Elle voulait voir la mer, Marie-Ange c'était son truc, sa réplique favorite. Hiver comme été, jour et nuit, encore, elle voulait voir la mer. Et le bleu, et le vert. Flux et reflux. Obsession. Mission...
J'ai enfin compris une fois arrivé sur les bords de l'océan au soleil couchant.
Incendie involontaire allumé sur les eaux salées. Le soleil rouge descendait lentement, il s'enfonçait là-bas au loin, solitaire.
Marie-Ange avait plongé droit devant, illuminée, presque embrassée rejoindre l'horizon, l'astre flamboyant qui doucement changeait d'atmosphère. De profundis en latin.
Et c'est sur ce fond d'or façon peinture qu'elle se noya volontaire.

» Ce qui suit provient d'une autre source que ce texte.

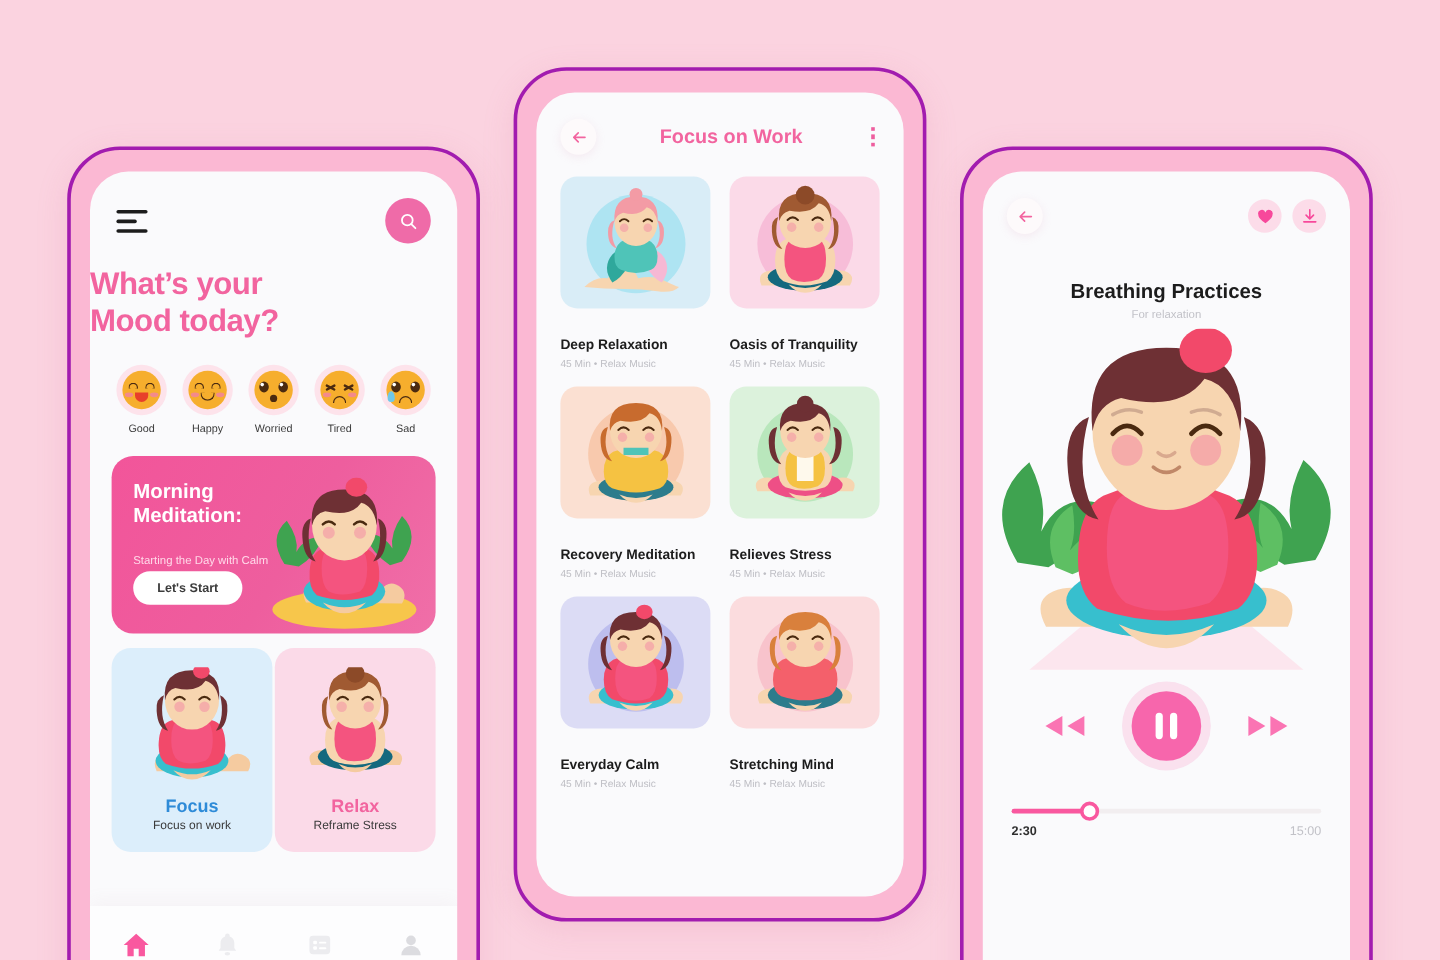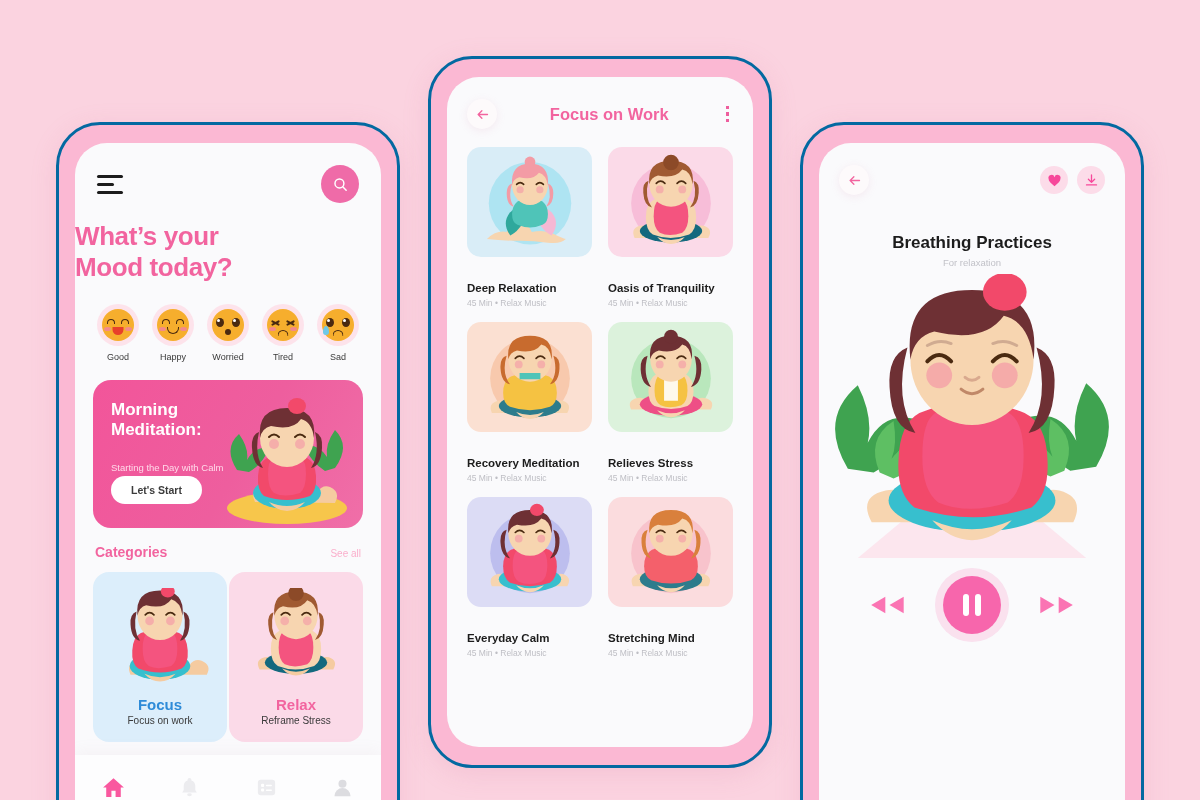--- a/index.html
+++ b/index.html
@@ -8,21 +8,21 @@
     overflow: hidden;
     font-family: "Liberation Sans", sans-serif;
     background: #FBD3E0;
   }
   .stage { position: relative; width: 1200px; height: 800px; background: #FBD3E0; }
 
   
   .phone {
     position: absolute;
     background: #FBB8D3;
-    border: 3px solid #0369a1;
+    border: 3px solid #a21caf;
     box-shadow: 0 6px 26px rgba(214,120,160,0.18);
     overflow: hidden;
   }
   .phone .screen {
     position: absolute;
     background: #FAFAFC;
     overflow: hidden;
   }
 
   #phone1 { left: 56px; top: 122px; width: 344px; height: 700px; border-radius: 44px 44px 0 0; }
@@ -295,24 +295,20 @@
           <path d="M50 34 q-5 22 4 36 q-10 -2 -11 -20 q-1 -13 7 -16z" fill="#6E3034"></path>
           <path d="M106 34 q5 22 -4 36 q10 -2 11 -20 q1 -13 -7 -16z" fill="#6E3034"></path>
           <ellipse cx="88" cy="8" rx="9" ry="8" fill="#F2496A"></ellipse>
           <circle cx="65" cy="46" r="5" fill="#F4A0A8" opacity=".75"></circle>
           <circle cx="91" cy="46" r="5" fill="#F4A0A8" opacity=".75"></circle>
           <path d="M60 39 q5 -5 10 0" stroke="#4A2A10" stroke-width="2" fill="none" stroke-linecap="round"></path>
           <path d="M86 39 q5 -5 10 0" stroke="#4A2A10" stroke-width="2" fill="none" stroke-linecap="round"></path>
         </svg>
       </div>
 
-      <div class="cat-head">
-        <div class="cat-title">Categories</div>
-        <div class="see-all">See all</div>
-      </div>
 
       <div class="cat-row">
         <div class="cat-card blue">
           <div class="cat-img">
             <svg width="104" height="104" viewBox="0 0 120 120">
               <path d="M26 100 q-6 -13 8 -17 q9 -2 13 6 q13 -5 23 -5 q12 0 24 5 q6 -8 14 -5 q12 5 6 16z" fill="#F5CBA0"></path>
               <ellipse cx="60" cy="90" rx="35" ry="16" fill="#37BFCE"></ellipse>
               <path d="M42 99 q18 8 36 0 q-8 9 -18 9 q-10 0 -18 -9z" fill="#F5CBA0"></path>
               <path d="M38 52 q22 -9 44 0 q9 4 10 20 q1 15 -7 21 q-25 9 -50 0 q-8 -6 -7 -21 q1 -16 10 -20z" fill="#F2496A"></path>
               <path d="M46 52 q14 -6 28 0 q6 3 6 18 q0 15 -7 20 q-16 5 -26 0 q-7 -5 -7 -20 q0 -15 6 -18z" fill="#F4547F"></path>
@@ -651,17 +647,27 @@
             </span>
         </button>
         <button class="ctrl">
           <svg width="40" height="22" viewBox="0 0 48 26">
             <path d="M4 3 L4 23 L21 13z" fill="#FA74B3"></path>
             <path d="M26 3 L26 23 L43 13z" fill="#FA74B3"></path>
           </svg>
         </button>
       </div>
 
+      <div class="progress-wrap">
+        <div class="track">
+          <div class="fill" id="pfill" style="width: 25%;"></div>
+          <div class="knob" id="pknob" style="left: 25%;"></div>
+        </div>
+        <div class="times">
+          <span class="t-cur">2:30</span>
+          <span class="t-tot">15:00</span>
+        </div>
+      </div>
 
     </div>
   </div>
 
 </div>
 
 </body></html>

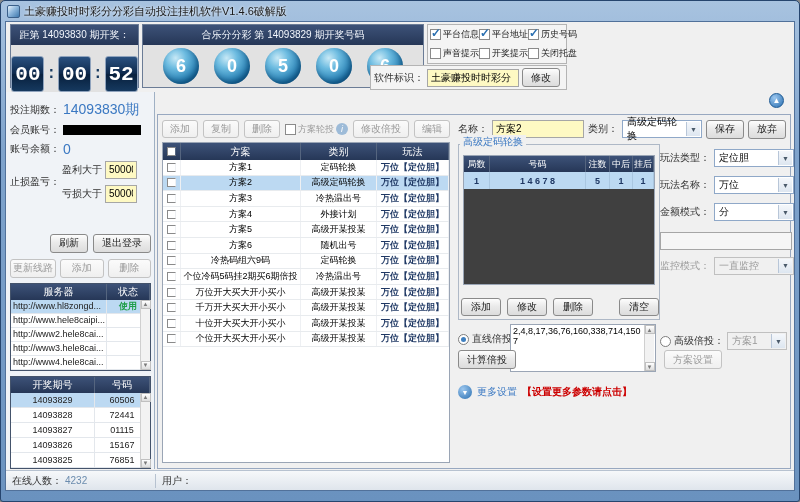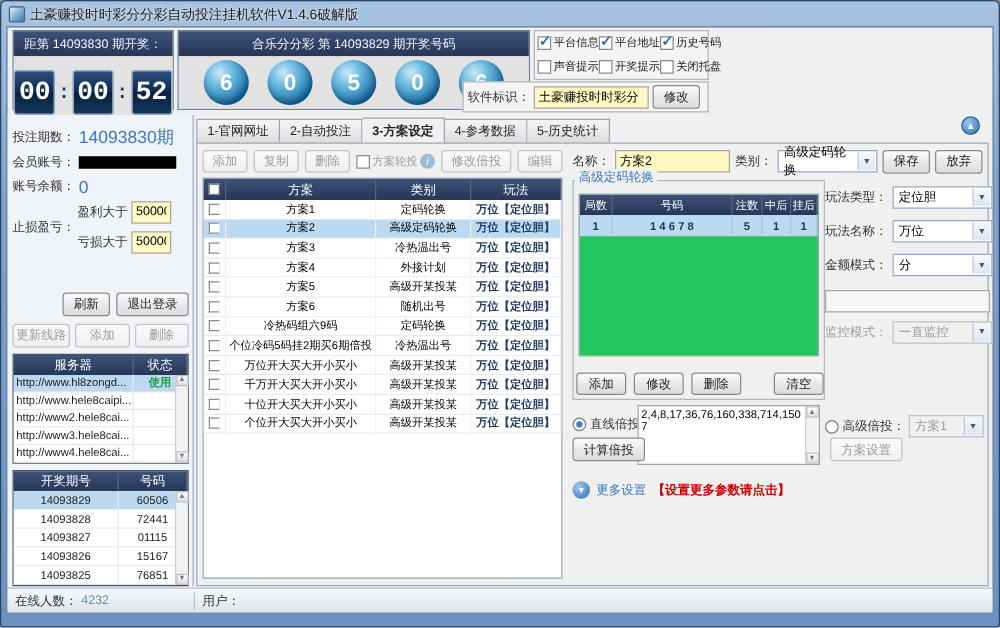--- a/index.html
+++ b/index.html
@@ -115,21 +115,21 @@
   .prow span { display:flex; align-items:center; justify-content:center; overflow:hidden; white-space:nowrap; border-right:1px solid #eef0f3; }
   .prow[data-selected="true"] { background:#bcd9f2; }
   .prow .play { color:#1f3864; font-weight:bold; }
   .prow .cb { width:9px; height:9px; }
   .pt-head .cb { width:9px; height:9px; }
 
   
   .namerow { position:absolute; left:452px; top:97px; right:8px; height:20px; display:flex; align-items:center; gap:4px; }
   .groupbox { position:absolute; left:452px; top:122px; width:202px; height:176px; border:1px solid #aeb8c6; }
   .grouplbl { position:absolute; left:454px; top:113px; background:#f0f0f0; padding:0 3px; font-size:10px; color:#3a78c2; z-index:2; }
-  .numtable { position:absolute; left:457px; top:133px; width:192px; height:130px; border:1px solid #9aa5b5; background:#22c55e; }
+  .numtable { position:absolute; left:457px; top:133px; width:192px; height:130px; border:1px solid #9aa5b5; background:#404040; }
   .nt-head { display:grid; grid-template-columns:26px 96px 24px 23px 1fr; height:16px;
              background:linear-gradient(180deg,#3d5278,#263757); color:#fff; font-size:9px; }
   .nt-head span, .nt-row span { display:flex; align-items:center; justify-content:center; border-right:1px solid #55657f; overflow:hidden; }
   .nt-row { display:grid; grid-template-columns:26px 96px 24px 23px 1fr; height:17px; font-size:9px; color:#1f3864; font-weight:bold; background:#bcd9f2; }
   .nt-row span { border-right:1px solid #a9c6e0; }
   .numbtns { position:absolute; left:455px; top:276px; width:198px; display:flex; gap:6px; }
   .numbtns .btn { height:18px; padding:0 9px; }
   .numbtns .last { margin-left:auto; }
   .ctrls { position:absolute; left:654px; top:127px; width:134px; }
   .crow { display:flex; align-items:center; gap:4px; margin-bottom:9px; }
@@ -315,27 +315,20 @@
           <span class="ctr">14093825</span>
           <span class="ctr">76851</span>
         </div>
         <div class="vscroll">
           <span class="varrow">▲</span>
           <span class="varrow">▼</span>
         </div>
       </div>
     </div>
 
-    <div class="tabs">
-      <span class="tab">1-官网网址</span>
-      <span class="tab">2-自动投注</span>
-      <span class="tab active">3-方案设定</span>
-      <span class="tab">4-参考数据</span>
-      <span class="tab">5-历史统计</span>
-    </div>
     <span class="upbtn">▲</span>
     <div class="tabpanel"></div>
 
     <div class="ptoolbar">
       <button class="btn dis">添加</button>
       <button class="btn dis">复制</button>
       <button class="btn dis">删除</button>
       <span class="rotate">
         <span class="cb"></span>
         <span>方案轮投</span>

Je veux voir la mer qu'elle disait sans cesse.
Alors voilà, c'est fait !
J'ai aimé Marie-Ange comme on aime un enfant, envers et contre tout. Tout autour d'elle, j'avais dressé des remparts pour la protéger des ennuis de la vie d'ici. Un édifice bien fragile pourtant, remparts de brindilles en fait, que le souffle du temps a dispersé au vent mauvais.
Et puis d'abord, la protéger de quoi ? Qui suis-je pour tenter d'inverser le cours des choses ? Les fleuves vont à la mer, inexorablement. Et les amoureux n'ont que leurs yeux pour pleurer. Mais ça, tout le monde le sait.
On aime parfois une femme plus fort que les nuages dans le ciel ou le bleu de la mer. C'est un feu qui brûle toujours. À la source de nos pensées, notre amour occupe ainsi l'espace en entier, au profond.
Alors noyée, Marie-Ange marche sur mes eaux alcoolisées. Morte, elle vit autant qu'avant au-dedans. Et tant pis si je mens pour dire la vérité. On fait comme on peut, désolé.